Archive for July, 2016
We have mentioned this in prior posts, but since a member of our solar cooking group recently brought it to our attention, it’s a good topic to revisit.
THE WEATHER. Certainly you’ve heard the one about the weatherman having the best job in the world since he never has to worry about getting the forecast right. Well, those of us who have done all the prep work to get our solar meal ready often find ourselves at odds with him, right? Sure, a “partly cloudy” day can mean 20% cloud cover, or 60%, so your cooking time for a box cooker can vary a great deal under those “predictions”. Sometimes storm clouds appear much faster than anyone anticipates.
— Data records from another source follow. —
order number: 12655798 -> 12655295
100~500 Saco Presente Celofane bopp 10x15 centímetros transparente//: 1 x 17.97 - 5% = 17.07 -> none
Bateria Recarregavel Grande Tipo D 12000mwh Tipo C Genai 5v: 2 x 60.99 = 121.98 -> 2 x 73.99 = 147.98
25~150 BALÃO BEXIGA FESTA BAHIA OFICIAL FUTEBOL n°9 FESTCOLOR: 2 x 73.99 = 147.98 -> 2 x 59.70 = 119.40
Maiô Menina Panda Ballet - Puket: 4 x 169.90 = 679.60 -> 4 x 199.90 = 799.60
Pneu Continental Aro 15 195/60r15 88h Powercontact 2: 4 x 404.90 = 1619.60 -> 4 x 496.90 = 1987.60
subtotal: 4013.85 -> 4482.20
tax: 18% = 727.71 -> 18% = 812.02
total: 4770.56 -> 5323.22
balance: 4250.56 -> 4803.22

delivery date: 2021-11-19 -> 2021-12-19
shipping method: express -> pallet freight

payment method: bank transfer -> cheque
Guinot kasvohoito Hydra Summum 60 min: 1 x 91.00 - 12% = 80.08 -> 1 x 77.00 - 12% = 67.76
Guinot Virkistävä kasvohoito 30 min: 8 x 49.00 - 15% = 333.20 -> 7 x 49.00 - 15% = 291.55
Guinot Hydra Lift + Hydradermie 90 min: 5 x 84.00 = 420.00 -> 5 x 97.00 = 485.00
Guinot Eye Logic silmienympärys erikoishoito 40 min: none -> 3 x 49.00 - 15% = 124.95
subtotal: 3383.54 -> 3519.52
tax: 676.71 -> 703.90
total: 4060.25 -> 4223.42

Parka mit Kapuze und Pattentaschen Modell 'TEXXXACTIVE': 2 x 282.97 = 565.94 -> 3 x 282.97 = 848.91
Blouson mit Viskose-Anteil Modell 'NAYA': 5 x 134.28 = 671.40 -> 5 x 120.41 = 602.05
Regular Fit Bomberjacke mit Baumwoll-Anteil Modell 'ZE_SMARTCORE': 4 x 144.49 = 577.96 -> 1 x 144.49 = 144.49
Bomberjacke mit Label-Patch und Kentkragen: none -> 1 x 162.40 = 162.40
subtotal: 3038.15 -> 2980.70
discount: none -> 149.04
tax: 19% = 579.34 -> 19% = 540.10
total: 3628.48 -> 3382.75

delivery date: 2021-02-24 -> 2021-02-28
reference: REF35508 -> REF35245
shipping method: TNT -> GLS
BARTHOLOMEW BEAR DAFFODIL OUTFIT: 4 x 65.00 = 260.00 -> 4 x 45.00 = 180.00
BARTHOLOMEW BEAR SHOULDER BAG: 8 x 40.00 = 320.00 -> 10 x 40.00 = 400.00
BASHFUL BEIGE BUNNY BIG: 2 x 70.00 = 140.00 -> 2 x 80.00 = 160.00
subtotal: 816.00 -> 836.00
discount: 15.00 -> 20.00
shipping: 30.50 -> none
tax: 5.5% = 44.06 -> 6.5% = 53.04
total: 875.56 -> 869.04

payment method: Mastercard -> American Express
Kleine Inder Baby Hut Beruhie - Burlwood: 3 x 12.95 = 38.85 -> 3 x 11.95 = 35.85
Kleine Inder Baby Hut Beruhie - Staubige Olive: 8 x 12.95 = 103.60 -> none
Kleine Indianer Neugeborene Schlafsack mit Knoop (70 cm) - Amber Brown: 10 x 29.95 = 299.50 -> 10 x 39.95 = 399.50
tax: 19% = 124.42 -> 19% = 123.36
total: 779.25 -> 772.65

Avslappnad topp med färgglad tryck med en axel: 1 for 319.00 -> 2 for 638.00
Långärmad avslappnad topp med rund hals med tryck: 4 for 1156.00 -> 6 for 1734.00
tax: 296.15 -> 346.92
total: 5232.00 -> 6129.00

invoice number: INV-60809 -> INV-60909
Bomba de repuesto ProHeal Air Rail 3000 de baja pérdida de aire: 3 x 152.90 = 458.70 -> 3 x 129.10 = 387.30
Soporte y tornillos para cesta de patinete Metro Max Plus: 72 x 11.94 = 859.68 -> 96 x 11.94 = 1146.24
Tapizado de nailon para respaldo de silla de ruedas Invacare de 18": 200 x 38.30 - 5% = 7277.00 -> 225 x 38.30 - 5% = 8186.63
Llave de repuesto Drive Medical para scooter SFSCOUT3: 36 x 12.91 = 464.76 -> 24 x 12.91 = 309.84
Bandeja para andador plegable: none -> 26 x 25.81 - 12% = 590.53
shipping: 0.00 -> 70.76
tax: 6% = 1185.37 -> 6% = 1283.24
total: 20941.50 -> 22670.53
So, what’s the solar chef to do? Well, do your best. Make it a habit to watch your local nightly weather report. Want something even better? If you have a smart phone, try downloading a free app. Yes, like most things, some are better than others. PCMag.com recently did a great review of weather apps, and is a worthwhile read. No phone ? If you have access to a computer and the Internet, of course you can check out the apps and numerous sites in that way. We use a few and can recommend them: “weather underground”,” the weather channel”, and “weatherbug”. Each site has its various attributes, advantages and disadvantages. Some, and we’re not just including the 3 sites mentioned, are large and more technical sites. This affects download times and your device, and ultimately, your time.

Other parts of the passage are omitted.